USPS Looking To Cease Saturday Mail Delivery
In typical government (well, quasi-private) bureaucratic “sense”, a failing government service needs a bailout. Rather than face the music and look for ways to streamline their operation and improve efficiency, they just figure they’ll piss off voters quickly enough to get the sniveling, cowering politicians to hand over a few billion. They’re not saying that up front, of course, but believe me, that’s the goal:
The U.S. Postal Service may be forced to eliminate a day of mail service because the economic downturn has led to plummeting volume and revenue, the postmaster general said Wednesday.
Postmaster General John E. Potter, in testimony before a Senate subcommittee, warned of a possible worst-case scenario: eliminating the requirement to deliver mail six days a week to every address in America.
If the recession continues to hammer at USPS revenue, six-day delivery may not be possible, Potter said. Federal law has mandated the six-day schedule since 1983.

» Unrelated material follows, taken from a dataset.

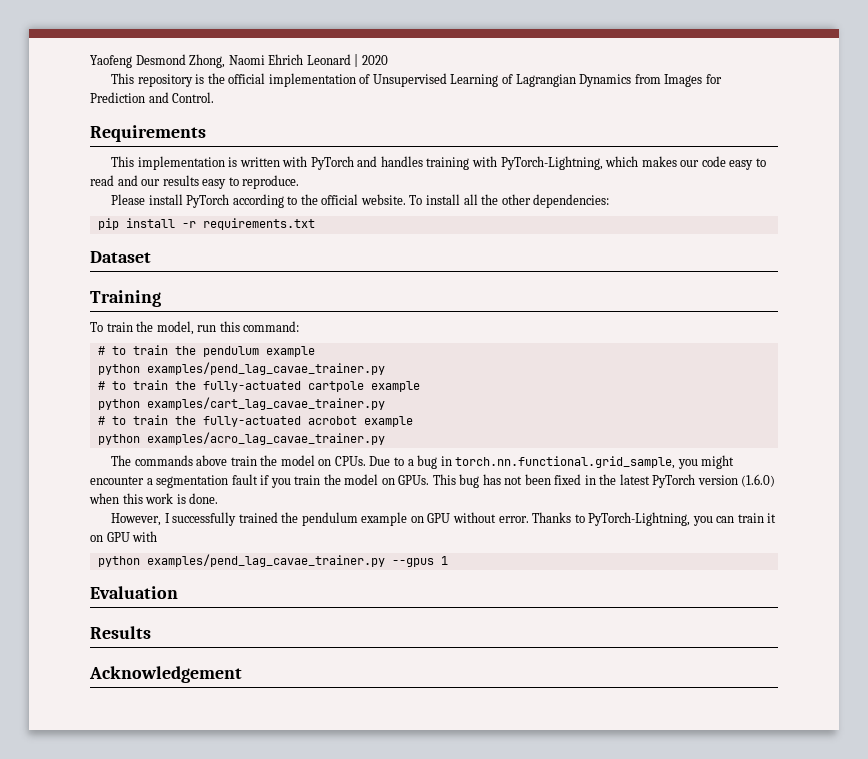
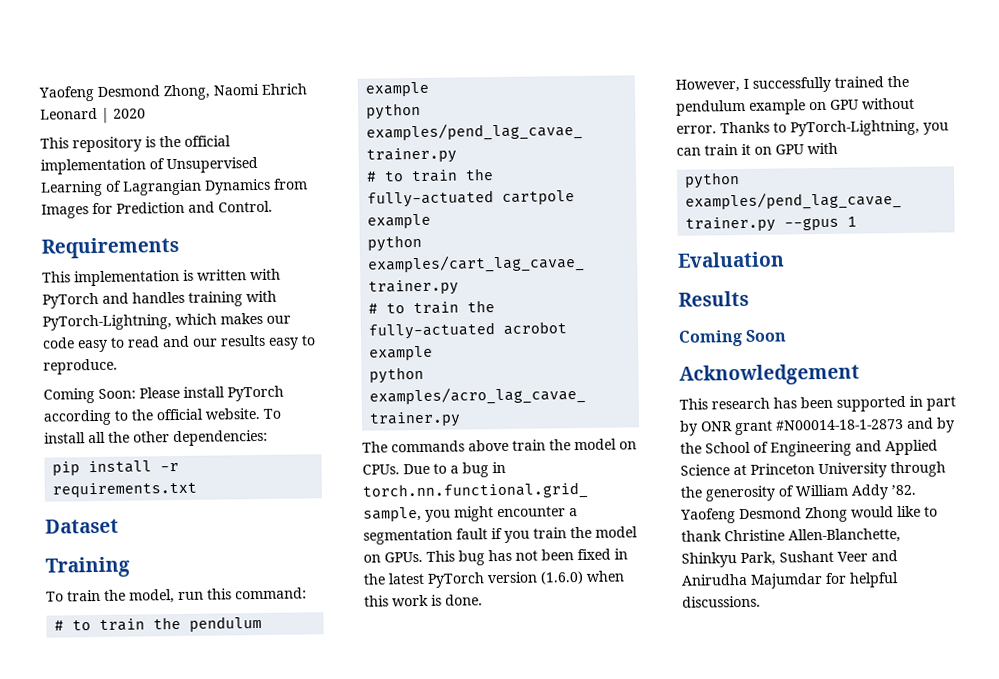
(300, 182) none -> [43,388,136,404] Coming Soon:
(151, 632) none -> [678,329,788,347] // Coming Soon
(242, 674) none -> [679,395,956,412] [680,417,955,436] [680,439,938,457] [680,461,946,479] [680,484,916,502] [680,505,938,524] [681,528,901,544] [681,550,898,568] [681,572,899,589] [682,595,761,608] // This research has been supported in part by ONR grant #N00014-18-1-2873 and by the School of Engineering and Applied Science at Princeton University through the generosity of William Addy ’82. Yaofeng Desmond Zhong would like to thank Christine Allen-Blanchette, Shinkyu Park, Sushant Veer and Anirudha Majumdar for helpful discussions.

In fiscal 2008, total mail volume fell by more than 9 billion pieces – 4.5% -compared to the previous year, Potter said. And the agency suffered a greater-than-expected net loss of $2.8 billion last year, he added.
USPS is “a vital economic engine in our national economy,” Potter said, noting that USPS is the country’s second-largest employer and the mail affects both jobs and commerce.
“We could experience a net loss of $6 billion or more this fiscal year,” Potter told the subcommittee. That shortfall would exceed the Postal Service’s credit limit under current law.
“We believe that legislative relief is necessary to preserve the nation’s mail system,” Potter said.
Do you think the postal service really wants to cease Saturday delivery? I don’t. And they’re not throwing out terms like “bailout” quickly. They are asking for relaxation of the regulations meant to wean them off the federal teat; while it may or may not make sense, it’s slightly too far to call it a bailout.
But let me ask you a question… If the automakers, and the banks, and every other failing private enterprise can get bailed out, you think the USPS will give in? No, they’ll make a few noises about canceling Saturday delivery, the public outcry will begin, and Congressmen will be beating down their doors with checkbook in hand.
Maybe some people older than myself might remember the days where business success in this country was based upon performing at a level that exceeded that of your peers. Some unlucky souls — like me — delude ourselves into the belief that we can still succeed under those terms. Instead, we’re the asses bearing the load. Not only do we watch as our government rewards failure, we live under the knowledge that it’s our money paying for it.